The data ->
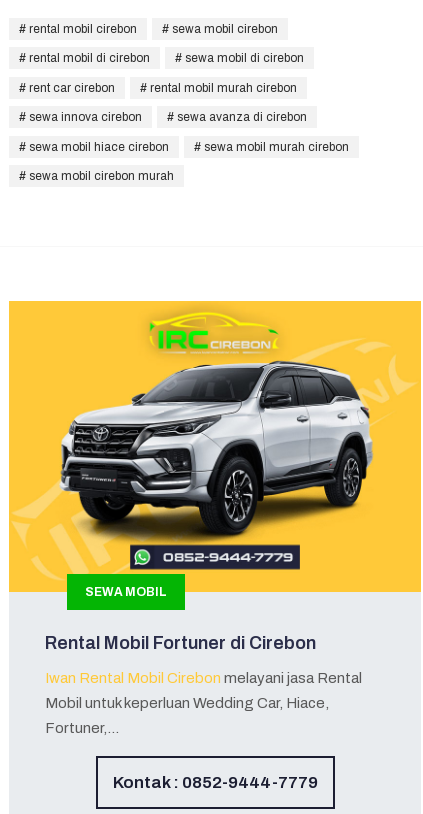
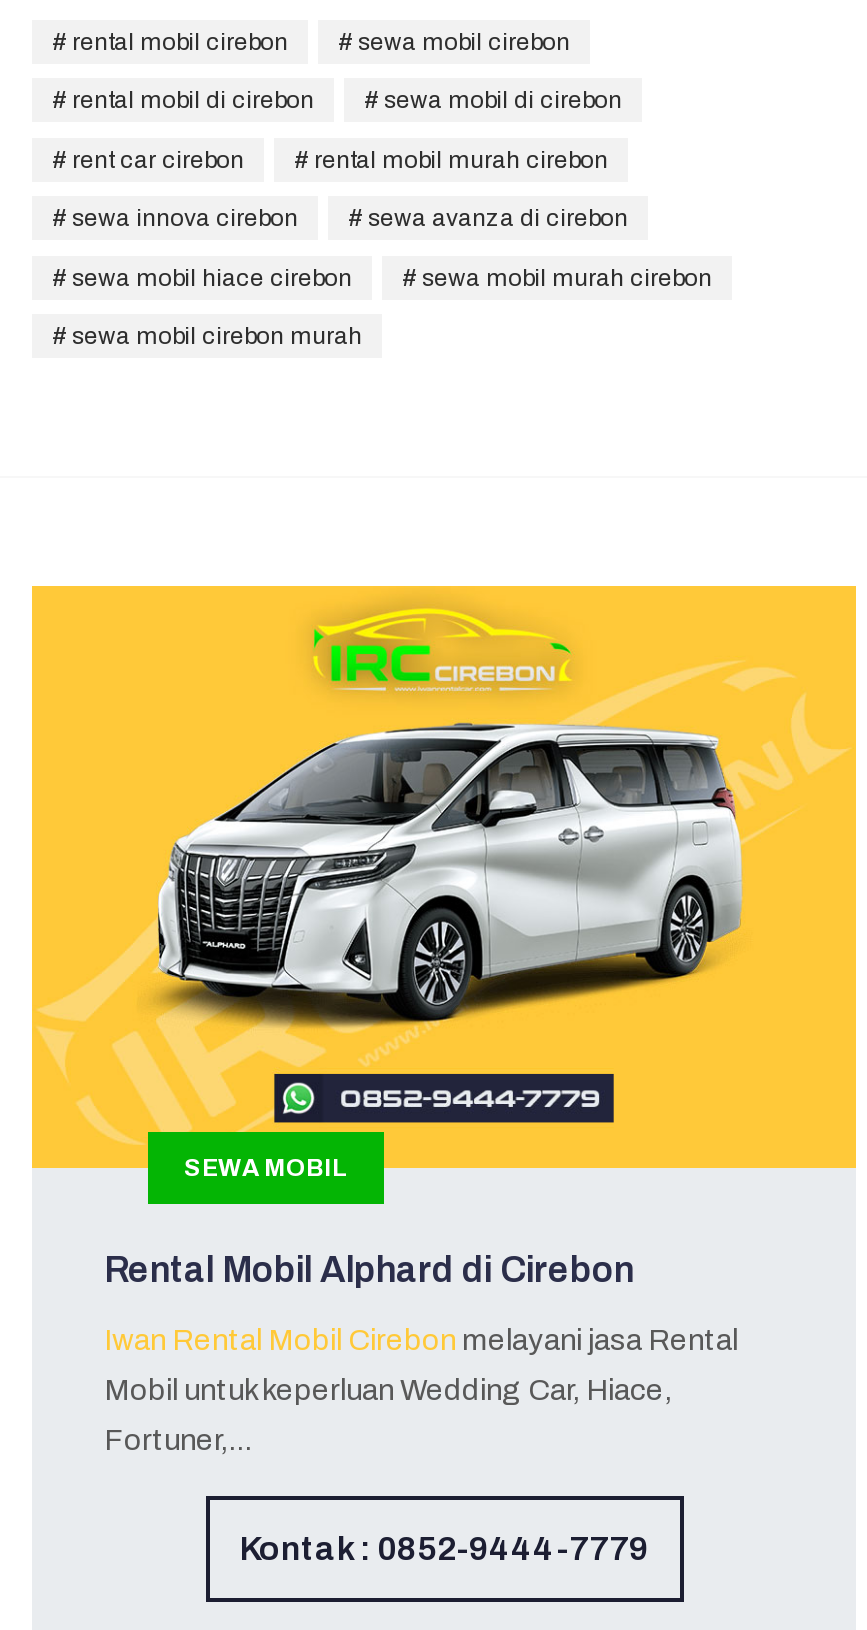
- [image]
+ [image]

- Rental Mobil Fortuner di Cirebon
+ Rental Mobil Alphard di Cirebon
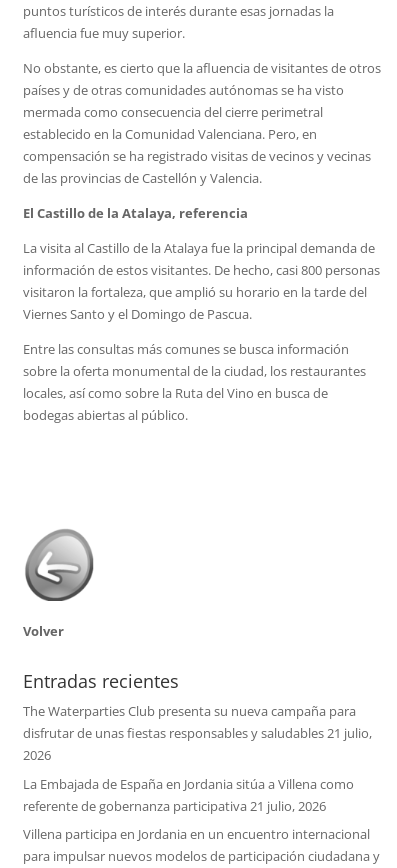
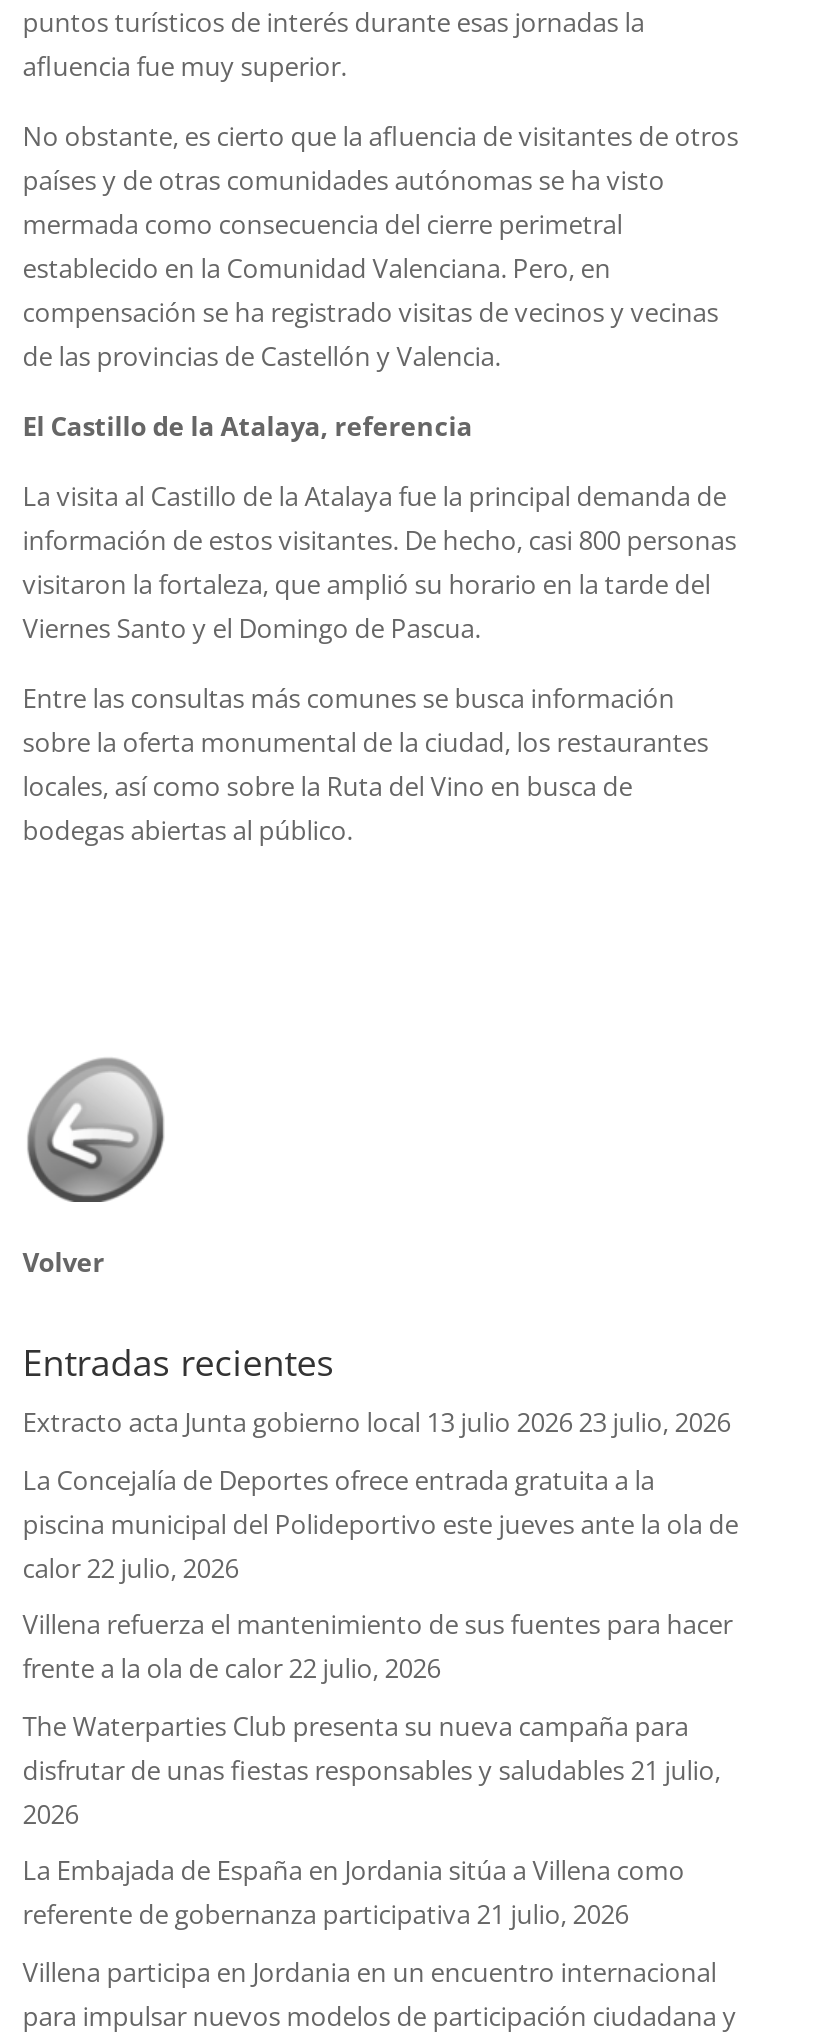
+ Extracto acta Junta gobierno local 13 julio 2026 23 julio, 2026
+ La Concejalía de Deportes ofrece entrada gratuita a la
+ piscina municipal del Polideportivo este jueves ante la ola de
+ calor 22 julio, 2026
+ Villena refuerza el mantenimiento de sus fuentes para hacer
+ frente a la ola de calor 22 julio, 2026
---
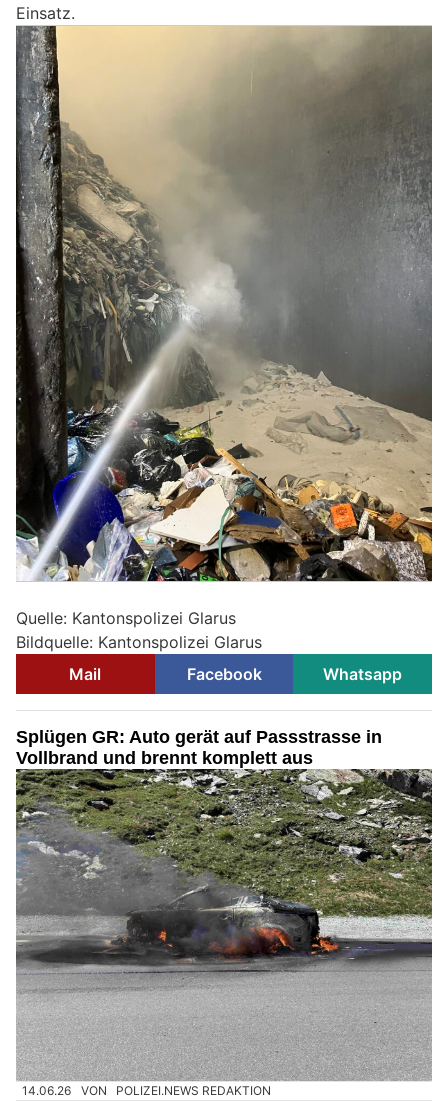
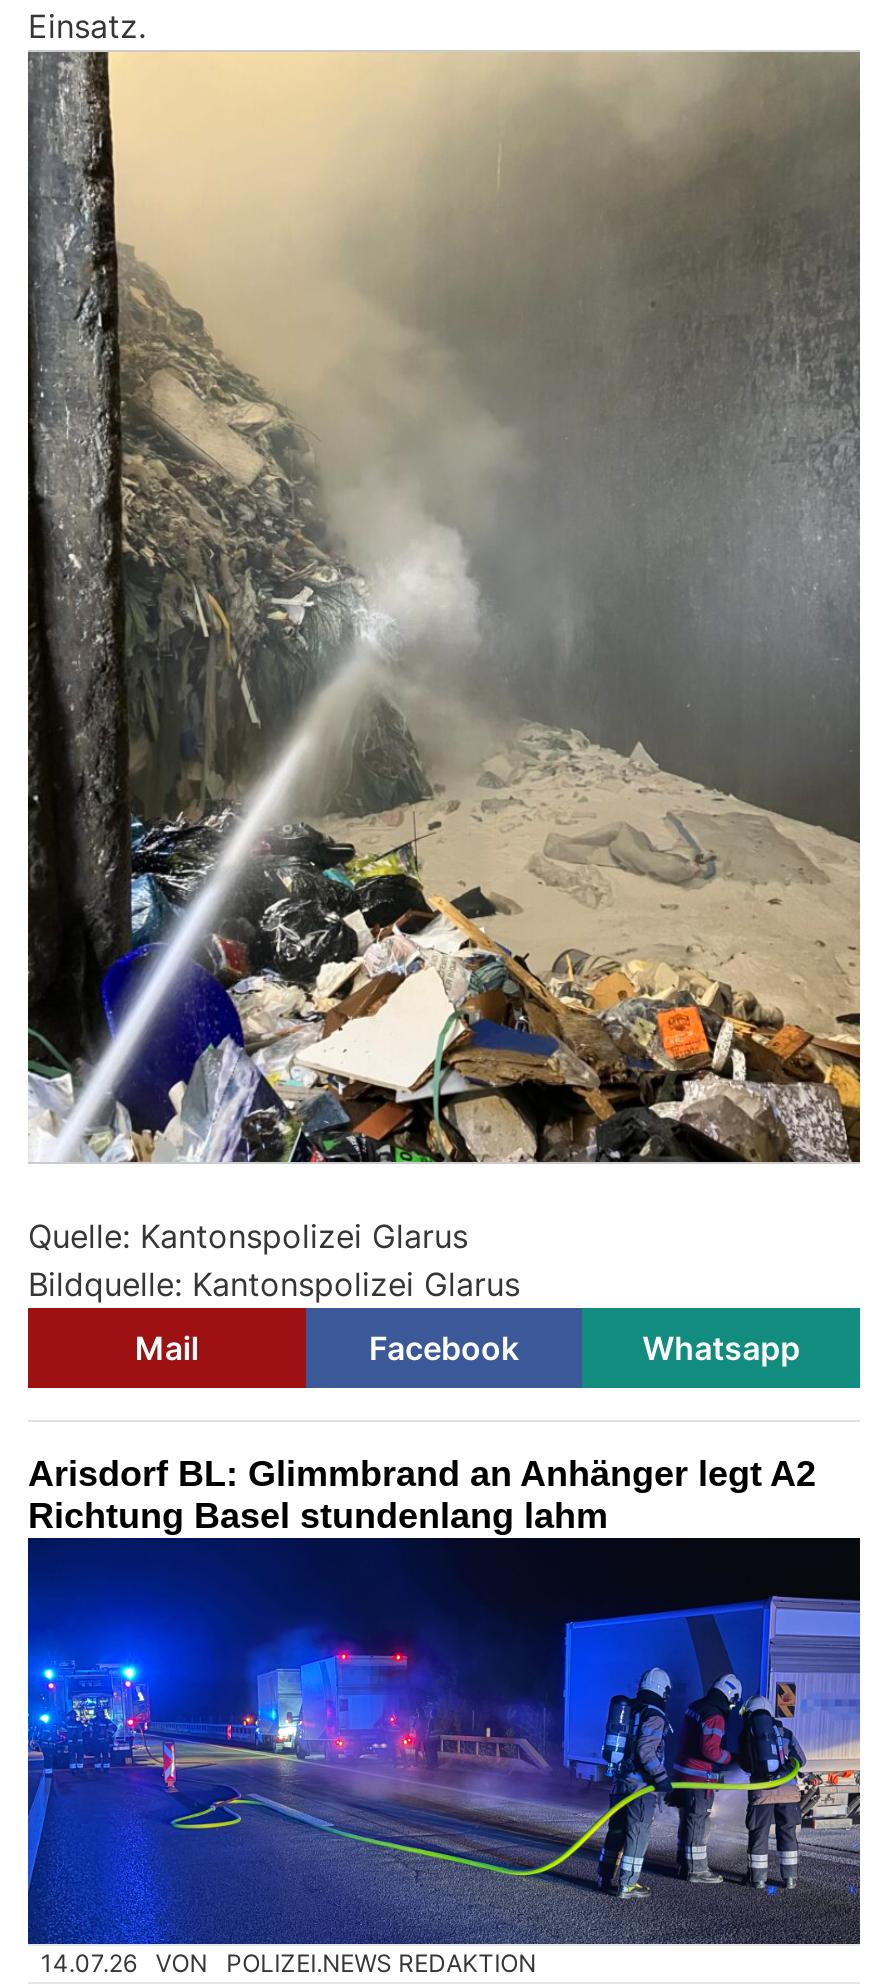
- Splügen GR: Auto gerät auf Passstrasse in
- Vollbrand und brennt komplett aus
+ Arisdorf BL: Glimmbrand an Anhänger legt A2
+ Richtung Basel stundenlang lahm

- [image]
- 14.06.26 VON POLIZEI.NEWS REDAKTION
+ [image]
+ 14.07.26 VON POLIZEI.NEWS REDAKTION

Activity ->
Your answer should consist solely of the lines above from the line with "- Vollbrand und brennt komplett aus" to the line with "14.07.26 VON POLIZEI.NEWS REDAKTION", both included, reproduced exactly.

Finished exercise ->
- Vollbrand und brennt komplett aus
+ Arisdorf BL: Glimmbrand an Anhänger legt A2
+ Richtung Basel stundenlang lahm

- [image]
- 14.06.26 VON POLIZEI.NEWS REDAKTION
+ [image]
+ 14.07.26 VON POLIZEI.NEWS REDAKTION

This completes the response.